A2 · Data manipulation benchmarks

Filter + count (T1) and groupby (T2) across five backends

This appendix backs up the claims in Data manipulation. Two tasks, each run against five backends — dplyr on in-memory tibbles, data.table, arrow datasets, DuckDB views over parquet, DuckDB materialised tables — with each backend in a fresh R subprocess (R/04-run-benchmarks.R) so that memory from a prior run cannot pollute the next measurement.

Setup

No DuckDB connection on this page — the runs happened earlier, each in a fresh R subprocess, driven by R/04-run-benchmarks.R. That script ran T1 (filter + count) and T2 (groupby) against five backends, recorded the wall-clock time and peak memory of each, and wrote them all to benchmarks/benchmark-log.parquet. This setup chunk just reads that log (via latest_results() from R/helpers.R, which keeps only the most recent run for each task × approach pair), and defines a couple of small lookups — the ordered set of approaches and the plain-English task labels — that the tables and charts below use.

Code

library(tidyverse)
library(scales)
library(arrow)
library(fs)
library(knitr)

# Paths and helpers. `latest_results()` keeps only the most recent run
# for each (task, approach) pair from the benchmark log.
source("R/00-paths.R")
source("R/helpers.R")

log_path <- file.path(paths$bench_dir, "benchmark-log.parquet")
bench <- if (file_exists(log_path)) {
  latest_results(read_parquet(log_path), c("task", "approach"))
} else tibble()

approach_levels <- c("dplyr", "datatable", "arrow", "duckdb_view", "duckdb_table")
task_labels <- c(
  t1 = "T1: filter + count on 1 year of ITR",
  t2 = "T2: groupby count on all years of ITR"
)

bench_t12 <- bench |> filter(task %in% c("t1", "t2"))

The tasks

T1 filter + count. One year of ITR (~8 M rows), count rows with non-null occupation code. The easy one; included to get a baseline for “small file, nothing complicated”.
T2 groupby count. All ~10 years of ITR pooled (~170 M rows), count rows per occupation group. Full scan of the biggest column-narrow table, exercise the groupby operator.

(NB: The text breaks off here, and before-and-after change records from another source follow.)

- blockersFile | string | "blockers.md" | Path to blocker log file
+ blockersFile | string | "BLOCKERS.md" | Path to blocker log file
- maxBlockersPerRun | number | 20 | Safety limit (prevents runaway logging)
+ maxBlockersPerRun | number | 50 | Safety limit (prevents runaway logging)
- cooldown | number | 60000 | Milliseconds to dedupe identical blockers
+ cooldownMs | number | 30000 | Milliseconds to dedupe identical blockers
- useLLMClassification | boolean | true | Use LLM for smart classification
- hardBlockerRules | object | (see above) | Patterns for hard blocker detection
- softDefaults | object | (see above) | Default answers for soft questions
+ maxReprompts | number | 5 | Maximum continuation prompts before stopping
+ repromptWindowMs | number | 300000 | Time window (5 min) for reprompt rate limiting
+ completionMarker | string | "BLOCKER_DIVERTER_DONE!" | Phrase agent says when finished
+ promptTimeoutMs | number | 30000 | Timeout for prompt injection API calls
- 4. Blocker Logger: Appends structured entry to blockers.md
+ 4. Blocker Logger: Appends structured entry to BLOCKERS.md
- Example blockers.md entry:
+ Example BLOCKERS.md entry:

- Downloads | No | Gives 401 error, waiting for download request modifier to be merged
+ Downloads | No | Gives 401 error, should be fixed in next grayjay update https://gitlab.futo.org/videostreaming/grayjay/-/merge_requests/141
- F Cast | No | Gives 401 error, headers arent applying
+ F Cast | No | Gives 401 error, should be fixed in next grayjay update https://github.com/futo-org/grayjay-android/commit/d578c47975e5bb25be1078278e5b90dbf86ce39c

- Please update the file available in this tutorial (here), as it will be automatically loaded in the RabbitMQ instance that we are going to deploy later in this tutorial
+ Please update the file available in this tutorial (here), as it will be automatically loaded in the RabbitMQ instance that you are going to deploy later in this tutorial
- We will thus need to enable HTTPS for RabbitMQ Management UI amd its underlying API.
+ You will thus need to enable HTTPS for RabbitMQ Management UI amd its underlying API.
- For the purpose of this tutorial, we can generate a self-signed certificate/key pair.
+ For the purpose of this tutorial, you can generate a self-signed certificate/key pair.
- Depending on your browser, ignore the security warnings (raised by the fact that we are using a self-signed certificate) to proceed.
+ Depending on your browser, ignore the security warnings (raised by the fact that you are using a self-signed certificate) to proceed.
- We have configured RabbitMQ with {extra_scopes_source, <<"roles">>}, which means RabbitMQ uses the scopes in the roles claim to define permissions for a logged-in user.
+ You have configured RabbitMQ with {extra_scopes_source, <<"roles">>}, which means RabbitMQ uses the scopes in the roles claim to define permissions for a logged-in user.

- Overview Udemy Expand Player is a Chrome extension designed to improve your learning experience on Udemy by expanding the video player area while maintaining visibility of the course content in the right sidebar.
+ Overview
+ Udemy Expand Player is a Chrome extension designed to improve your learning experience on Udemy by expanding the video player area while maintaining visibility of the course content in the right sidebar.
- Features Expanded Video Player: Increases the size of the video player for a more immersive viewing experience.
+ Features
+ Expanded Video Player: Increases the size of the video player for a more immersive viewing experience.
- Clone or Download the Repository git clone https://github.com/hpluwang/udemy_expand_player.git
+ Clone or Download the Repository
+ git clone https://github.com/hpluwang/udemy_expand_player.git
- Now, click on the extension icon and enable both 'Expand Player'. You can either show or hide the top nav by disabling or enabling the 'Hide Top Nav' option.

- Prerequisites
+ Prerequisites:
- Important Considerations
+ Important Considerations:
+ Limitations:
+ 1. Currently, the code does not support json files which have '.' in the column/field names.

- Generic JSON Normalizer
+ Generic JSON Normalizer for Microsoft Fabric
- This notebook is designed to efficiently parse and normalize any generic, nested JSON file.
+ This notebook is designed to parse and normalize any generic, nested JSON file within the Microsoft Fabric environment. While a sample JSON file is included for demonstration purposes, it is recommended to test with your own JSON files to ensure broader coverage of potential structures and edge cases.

The three-way MBS join (T3) is in A3.

Results

task	approach	seconds	peak_rss_gb	rss_delta_gb	n_result
t1	dplyr	4.83	1.99	1.84	1
t1	datatable	3.98	1.89	1.73	1
t1	arrow	0.10	0.64	0.48	1
t1	duckdb_view	0.07	0.19	0.04	1
t1	duckdb_table	0.08	0.22	0.06	1
t2	dplyr	38.16	14.04	13.88	365
t2	datatable	39.29	12.17	12.01	365
t2	arrow	0.24	0.40	0.24	365
t2	duckdb_view	0.18	0.24	0.09	365
t2	duckdb_table	0.21	0.55	0.39	365

T1: filter + count on one year of ITR

Small-file regime. Every backend can handle this, and the raw speed difference is mostly down to fixed costs — starting a DuckDB connection and opening a parquet file is a similar order of magnitude to the actual work. The key story here is memory rather than time: dplyr and data.table both materialise the whole year’s worth of ITR (~250 MB in memory), while arrow and duckdb hold almost nothing. They stream.

This is the regime where the choice of backend genuinely does not matter for performance, and you might as well reach for the most ergonomic API (dbplyr, in my view).

T2: groupby count on all ITR years

Medium regime. Now we are scanning ~170 M rows, about 2–3 GB of parquet. dplyr-on-tibbles is paying the full materialisation cost — it has to load every row into R memory before grouping. data.table is the same story (arrow → data.table conversion is a full copy). Arrow and DuckDB both stream the scan and only materialise the ~1000-row result.

The DuckDB table version is meaningfully faster than the DuckDB view version because DuckDB’s own storage is denser and the groupby runs against column stripes directly, without going through the parquet decoder on every query.

Peak memory

The memory plot is arguably the more important one. For the smallest task, every backend is fine. For the medium task, dplyr and data.table are already paying several GB for something that DuckDB handles in a few hundred MB.

Walkthrough timings

A separate experiment walked through the same dplyr pipeline across DuckDB and Arrow, verb by verb, collecting per-chunk wall-clock times. The results reinforce the T1/T2 story and add a useful set of intermediate operations.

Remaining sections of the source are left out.